Our lab is interested in uncovering the genetic basis of human-specific traits such as sweating. While humans use sweat glands all over their bodies to cool off, nearly every other mammal employs them exclusively in their feet to aid in traction during climbing. In order to understand this massive transformation in function, it is first necessary to understand the genetic factors controlling sweat gland development, about which there is very little known. In order to gain insight on this, we employed single-nucleus RNA sequencing (sn-Seq) on the sweat-gland rich foot skin of mice during a developmental stage where the sweat glands are being formed (P1.5). Our aim was to identify the genetic signature of the sweat gland progenitors, patches of basal keratinocyte cells called placodes.

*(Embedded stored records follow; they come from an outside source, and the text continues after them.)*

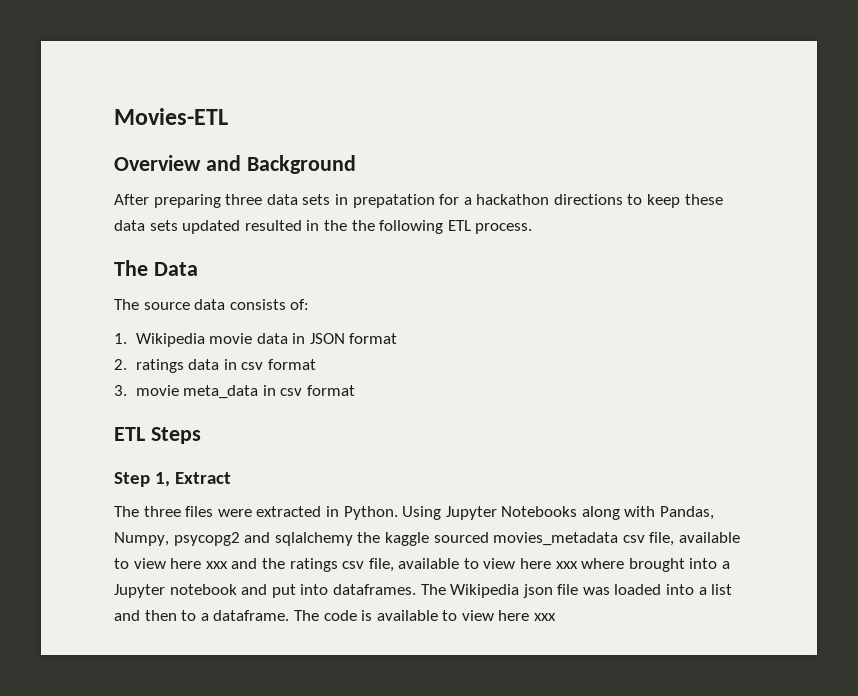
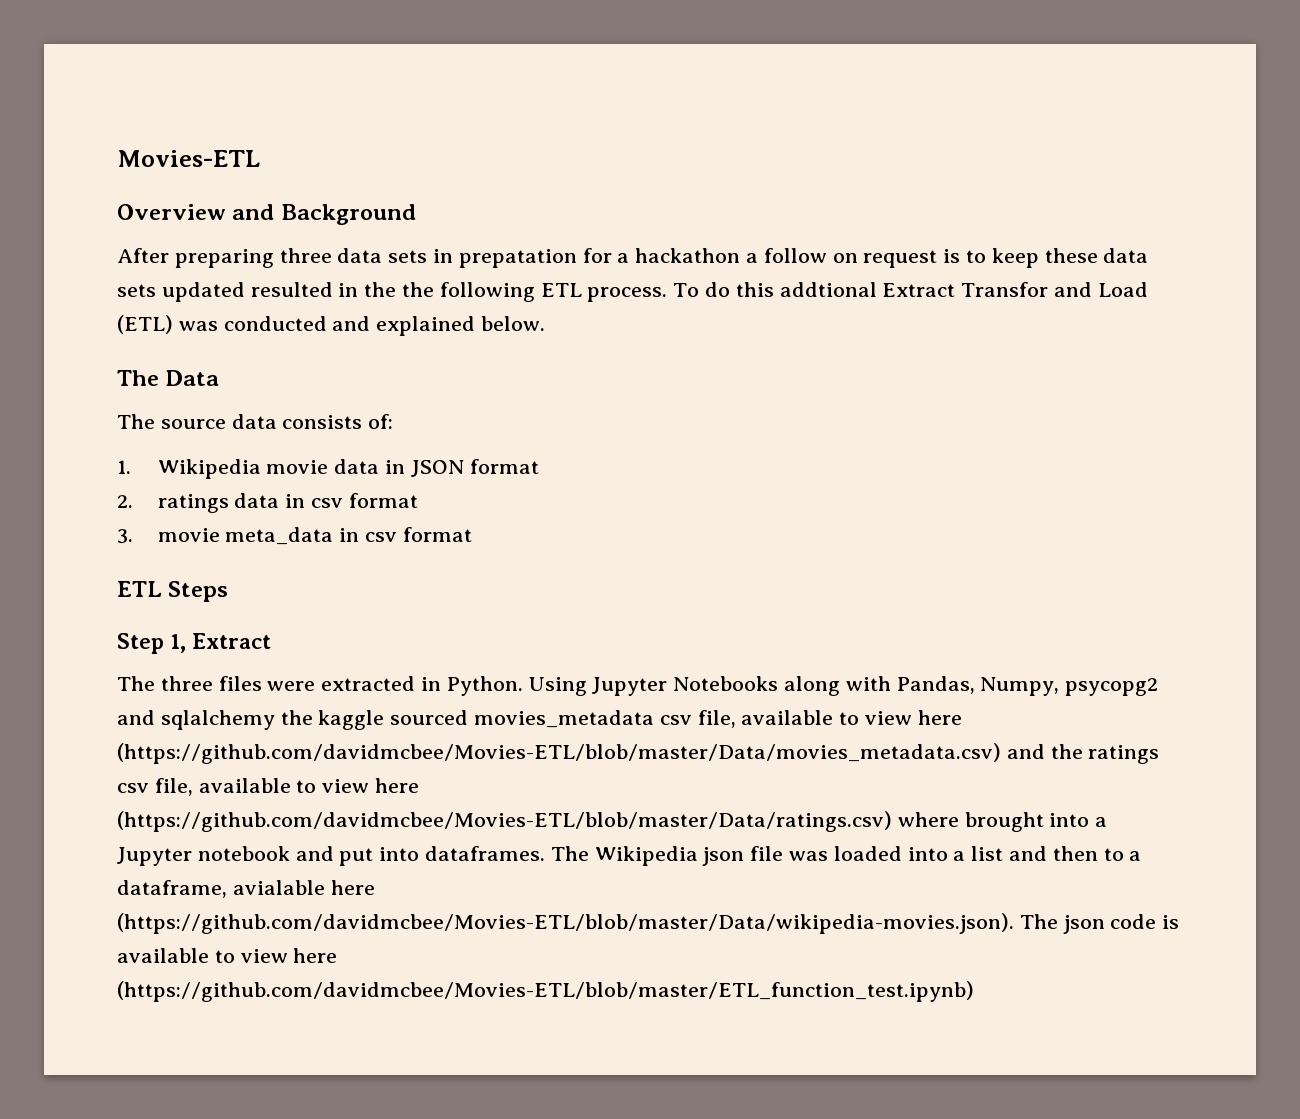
- After preparing three data sets in prepatation for a hackathon directions to keep these data sets updated resulted in the the following ETL process.
+ After preparing three data sets in prepatation for a hackathon a follow on request is to keep these data sets updated resulted in the the following ETL process. To do this addtional Extract Transfor and Load (ETL) was conducted and explained below.
- Using Jupyter Notebooks along with Pandas, Numpy, psycopg2 and sqlalchemy the kaggle sourced movies_metadata csv file, available to view here xxx and the ratings csv file, available to view here xxx where brought into a Jupyter notebook and put into dataframes.
+ Using Jupyter Notebooks along with Pandas, Numpy, psycopg2 and sqlalchemy the kaggle sourced movies_metadata csv file, available to view here (https://github.com/davidmcbee/Movies-ETL/blob/master/Data/movies_metadata.csv) and the ratings csv file, available to view here (https://github.com/davidmcbee/Movies-ETL/blob/master/Data/ratings.csv) where brought into a Jupyter notebook and put into dataframes.
- The Wikipedia json file was loaded into a list and then to a dataframe. The code is available to view here xxx
+ The Wikipedia json file was loaded into a list and then to a dataframe, avialable here (https://github.com/davidmcbee/Movies-ETL/blob/master/Data/wikipedia-movies.json). The json code is available to view here (https://github.com/davidmcbee/Movies-ETL/blob/master/ETL_function_test.ipynb)

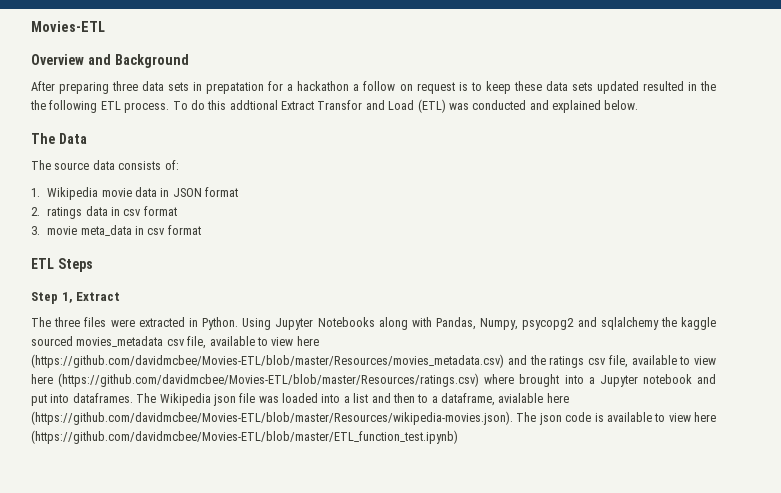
- Using Jupyter Notebooks along with Pandas, Numpy, psycopg2 and sqlalchemy the kaggle sourced movies_metadata csv file, available to view here (https://github.com/davidmcbee/Movies-ETL/blob/master/Data/movies_metadata.csv) and the ratings csv file, available to view here (https://github.com/davidmcbee/Movies-ETL/blob/master/Data/ratings.csv) where brought into a Jupyter notebook and put into dataframes.
+ Using Jupyter Notebooks along with Pandas, Numpy, psycopg2 and sqlalchemy the kaggle sourced movies_metadata csv file, available to view here (https://github.com/davidmcbee/Movies-ETL/blob/master/Resources/movies_metadata.csv) and the ratings csv file, available to view here (https://github.com/davidmcbee/Movies-ETL/blob/master/Resources/ratings.csv) where brought into a Jupyter notebook and put into dataframes.
- The Wikipedia json file was loaded into a list and then to a dataframe, avialable here (https://github.com/davidmcbee/Movies-ETL/blob/master/Data/wikipedia-movies.json). The json code is available to view here (https://github.com/davidmcbee/Movies-ETL/blob/master/ETL_function_test.ipynb)
+ The Wikipedia json file was loaded into a list and then to a dataframe, avialable here (https://github.com/davidmcbee/Movies-ETL/blob/master/Resources/wikipedia-movies.json). The json code is available to view here (https://github.com/davidmcbee/Movies-ETL/blob/master/ETL_function_test.ipynb)

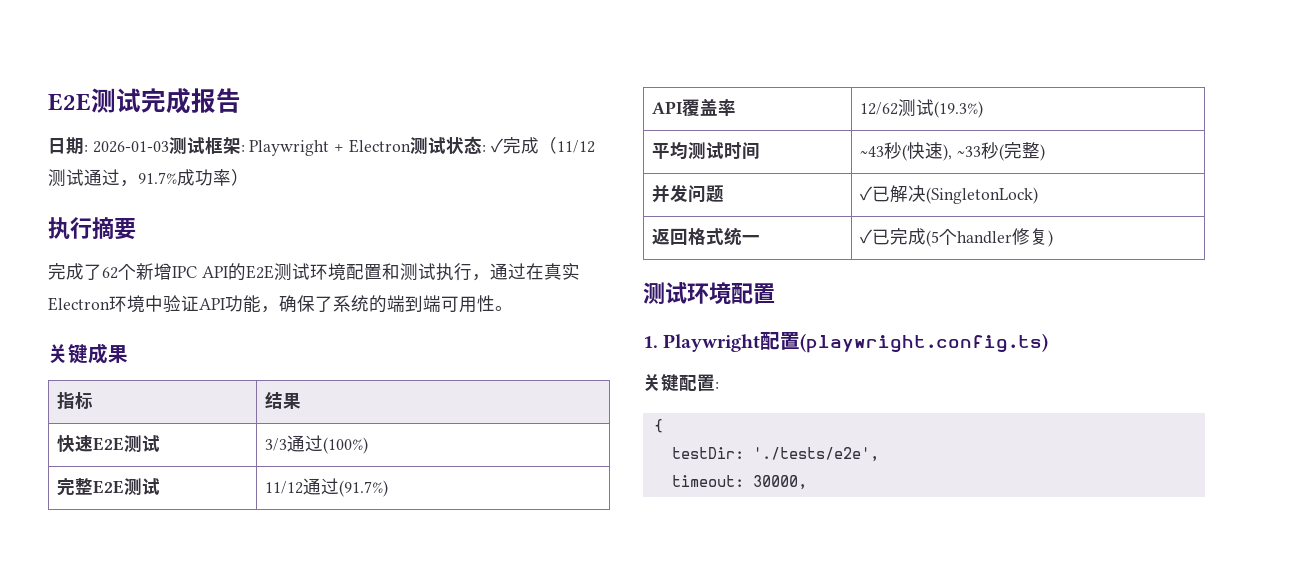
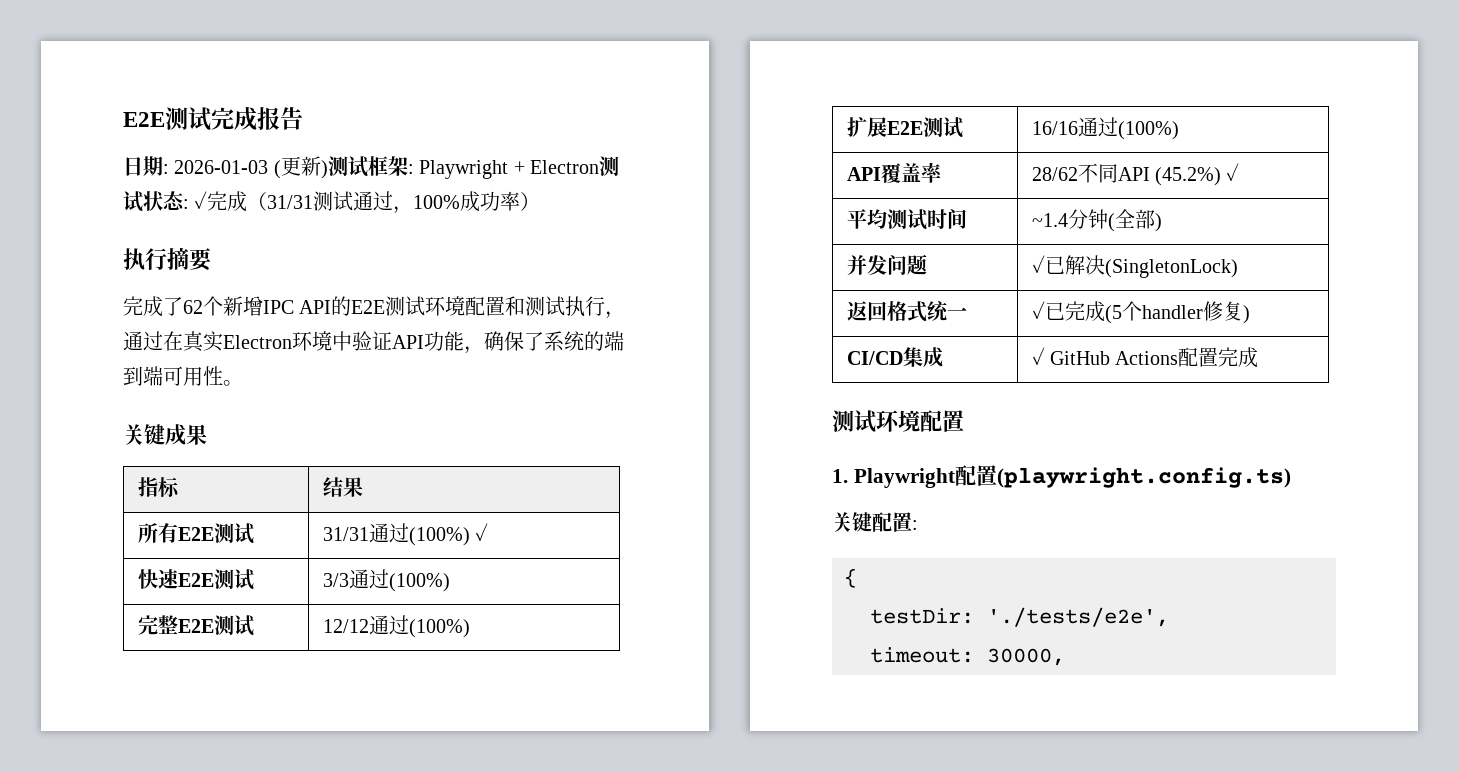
- 日期: 2026-01-03测试框架: Playwright + Electron测试状态: ✓完成（11/12测试通过，91.7%成功率）
+ 日期: 2026-01-03 (更新)测试框架: Playwright + Electron测试状态: ✓完成（31/31测试通过，100%成功率）
+ 所有E2E测试 | 31/31通过(100%) ✓
- 完整E2E测试 | 11/12通过(91.7%)
- API覆盖率 | 12/62测试(19.3%)
- 平均测试时间 | ~43秒(快速), ~33秒(完整)
+ 完整E2E测试 | 12/12通过(100%)
+ 扩展E2E测试 | 16/16通过(100%)
+ API覆盖率 | 28/62不同API (45.2%) ✓
+ 平均测试时间 | ~1.4分钟(全部)
+ CI/CD集成 | ✓ GitHub Actions配置完成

My task was to analyze the data from this experiment in silico. I used dimensionality reduction methods to group the sequenced cells into cell types which I classified using well-known gene markers. I then identified subpopulations of cell types and uncovered differentially expressed genes in these distinct cell populations. Within basal keratinocytes, which give rise to skin appendages such as sweat glands and hair follicles, I uncovered 3 distinct subpopulations expressing different genes. In the Fall, I will use in situ hybridization to try to uncover the spatial distribution of the cell populations and if they can be marked by the differentially expressed genes I pulled out. If any of these populations pertain to sweat gland progenitors, the other genes expressed by these cells will give us invaluable information about what is needed to build sweat glands and therefore what might’ve been acted on throughout evolutionary history to adjust their function.
Being my first time using computational biology, this research experience has complemented my wet-lab genetics experience such that I can now propose stronger hypotheses before doing experiments at the bench.